Jones, he has generated a total cost savings of $4,300. Although Dr. Jones admits that his patient mix did change somewhat from March to April, he is sure the case-mix change was not what accounted for the bulk of the cost decrease for the patients he treated.

Your investigation determines that in March, he treated 5 DRG A patients with an average cost of $4,200 and 8 DRG B patients with an average cost of $9,500. In April he treated 6 DRG A patients and 7 DRG B patients. Costs in April for Dr.
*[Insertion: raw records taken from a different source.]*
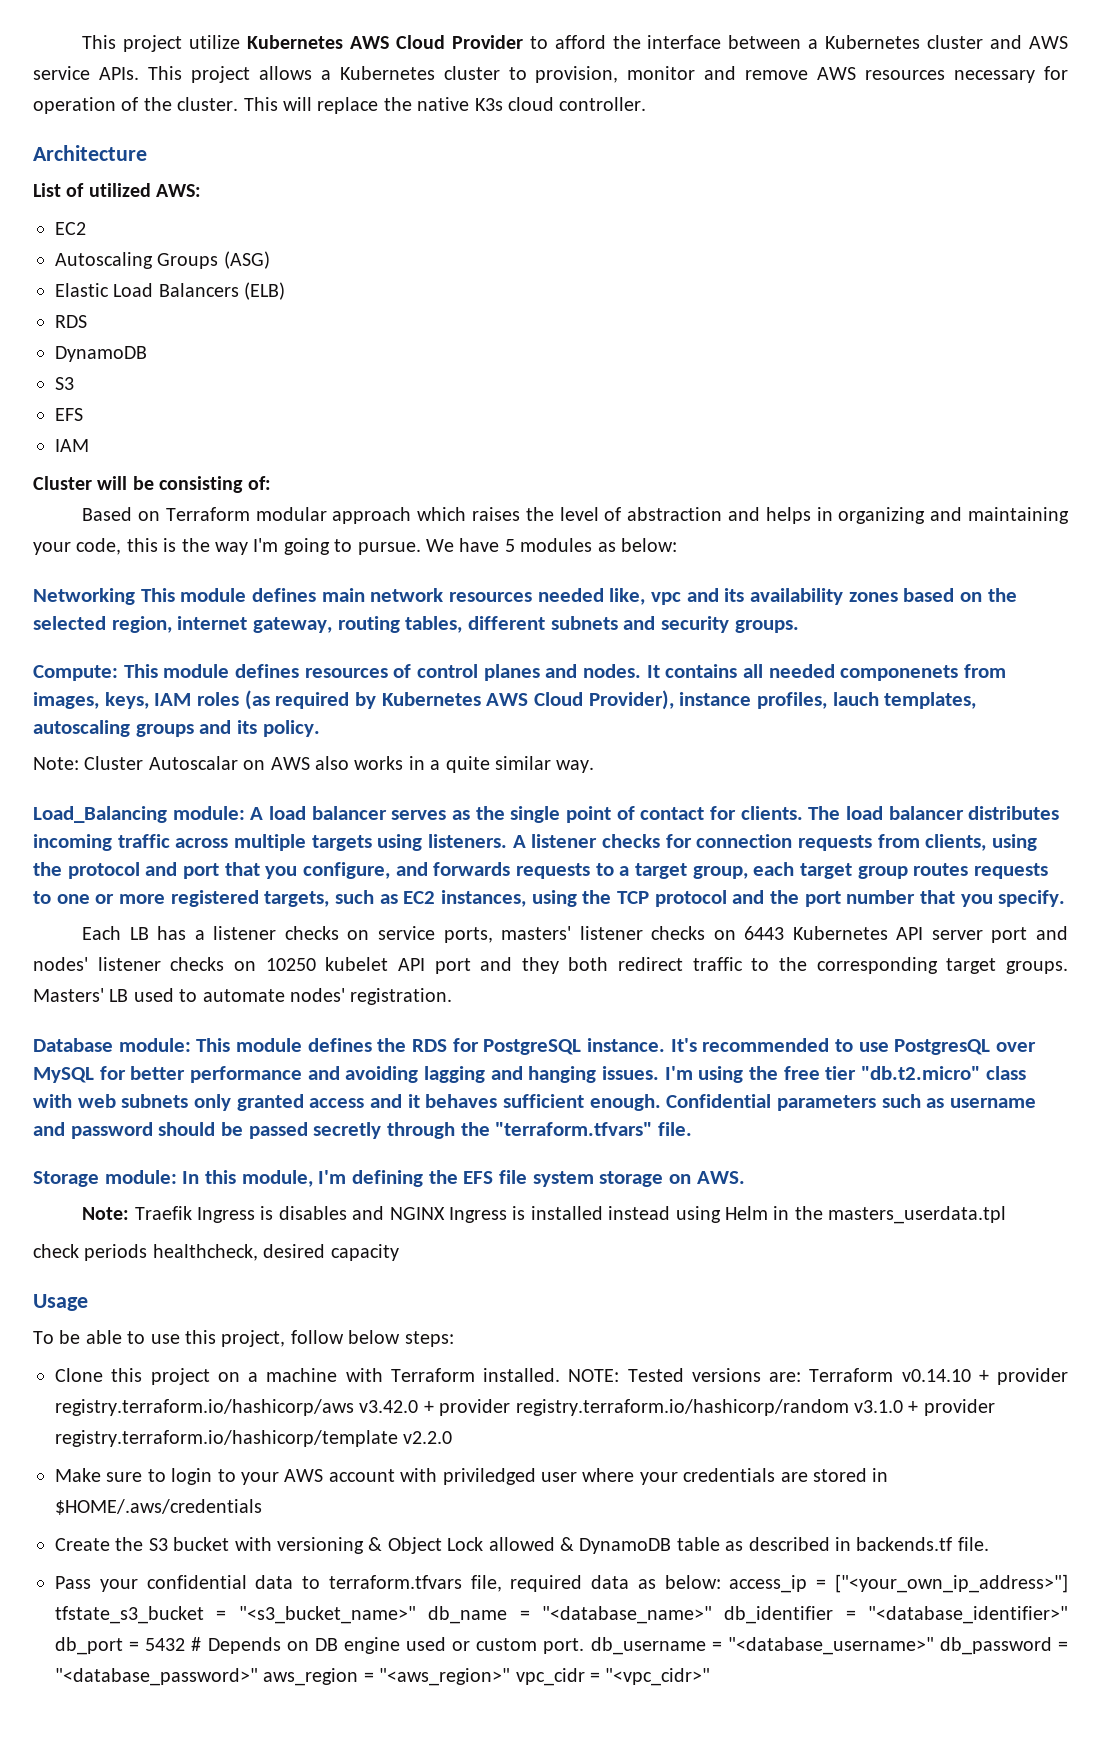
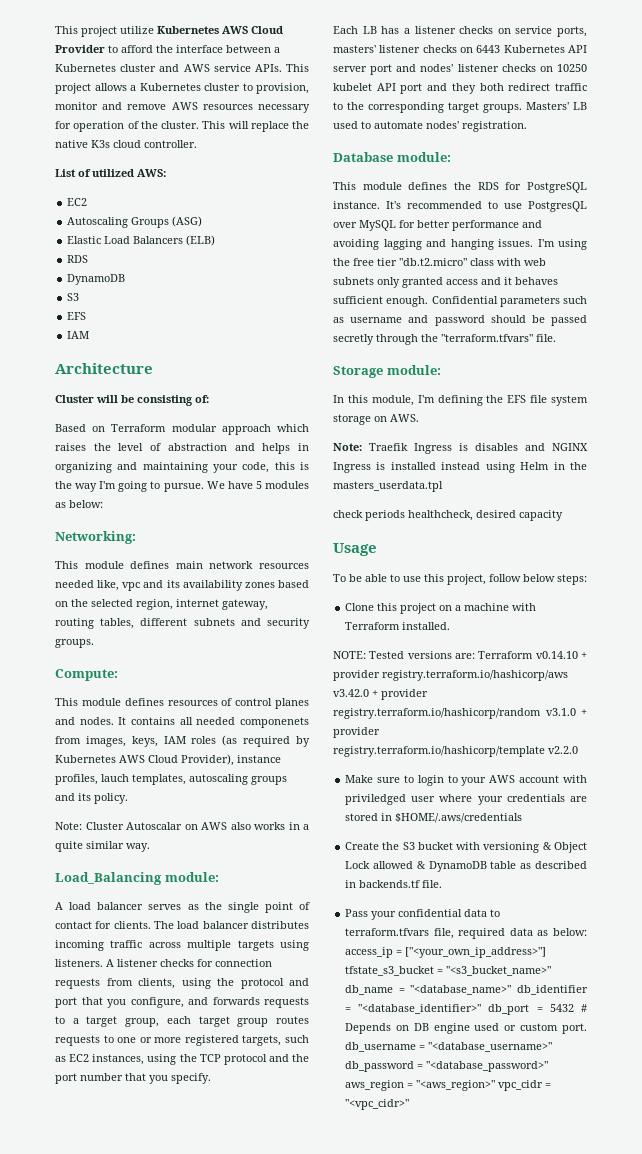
[33,145,147,161] // Architecture -> (197, 144) none
(89, 445) none -> [55,363,153,374] // Architecture
[33,588,135,605] Networking -> [55,531,136,544] Networking: //
(118, 673) none -> (118, 675) //
(245, 813) none -> (219, 877) //
(191, 1045) none -> (451, 157) //
(177, 1177) none -> (441, 370) //
(560, 1375) none -> (451, 626) //

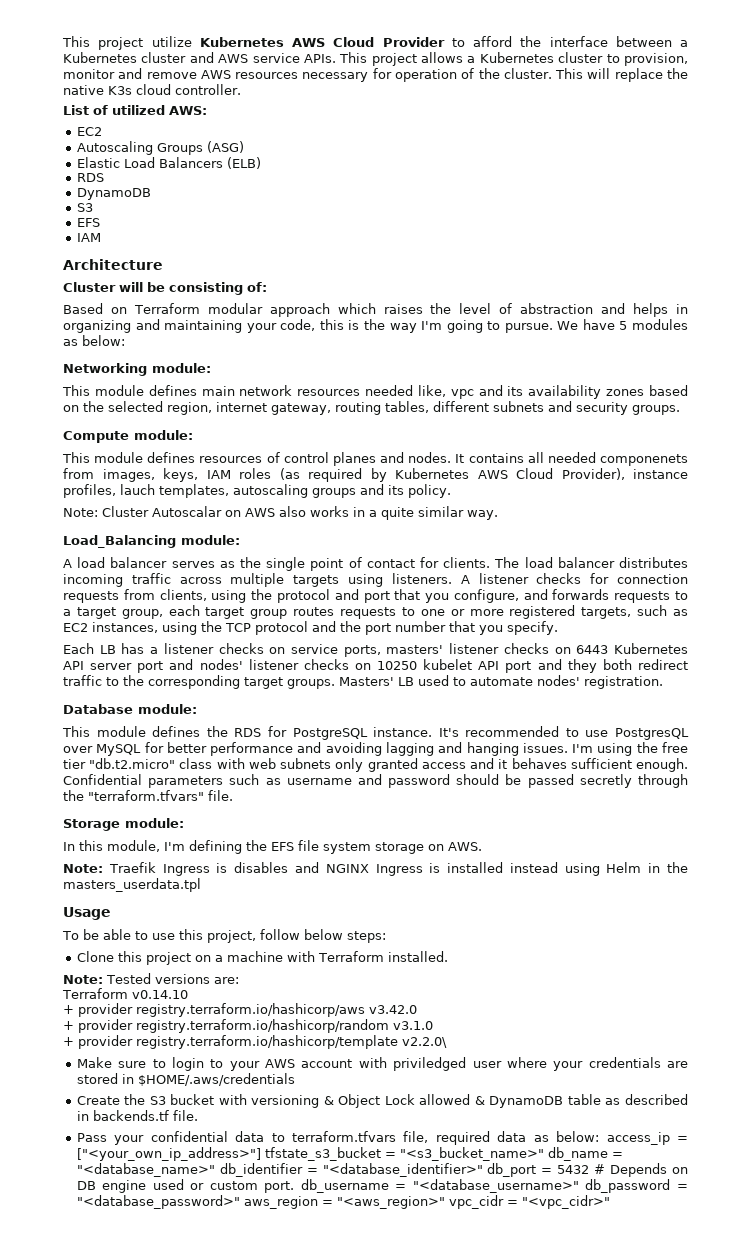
[55,531,136,544] Networking: -> [63,363,211,376] Networking module:
[55,669,118,681] Compute: -> [63,430,193,443] Compute module:
[333,510,563,521] // check periods healthcheck, desired capacity -> (201, 885) none
[333,651,366,659] NOTE: -> [63,975,103,984] Note:
(475, 656) none -> (239, 980) //
(578, 655) none -> (188, 994) //
(369, 693) none -> (417, 1009) //
(576, 712) none -> (433, 1025) //
[548,746,578,754] v2.2.0 -> [401,1037,447,1048] v2.2.0\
Jones' patients were $4,600 for DRG A and

$9,300 for DRG B. Although the April cost for DRG A patients had risen. Dr. Jones points out that costs for the higher volume, higher cost DRG B patients had fallen.

Use the physician cost variance approach discussed in Reading 9-1, in Issues in Cost Accounting for Health Care Organizations, to develop a case-mix variance and a cost variance so we can better understand the impact of the changes in Dr.

Jones' practice from March to April. What other information would be of interest in this particular case?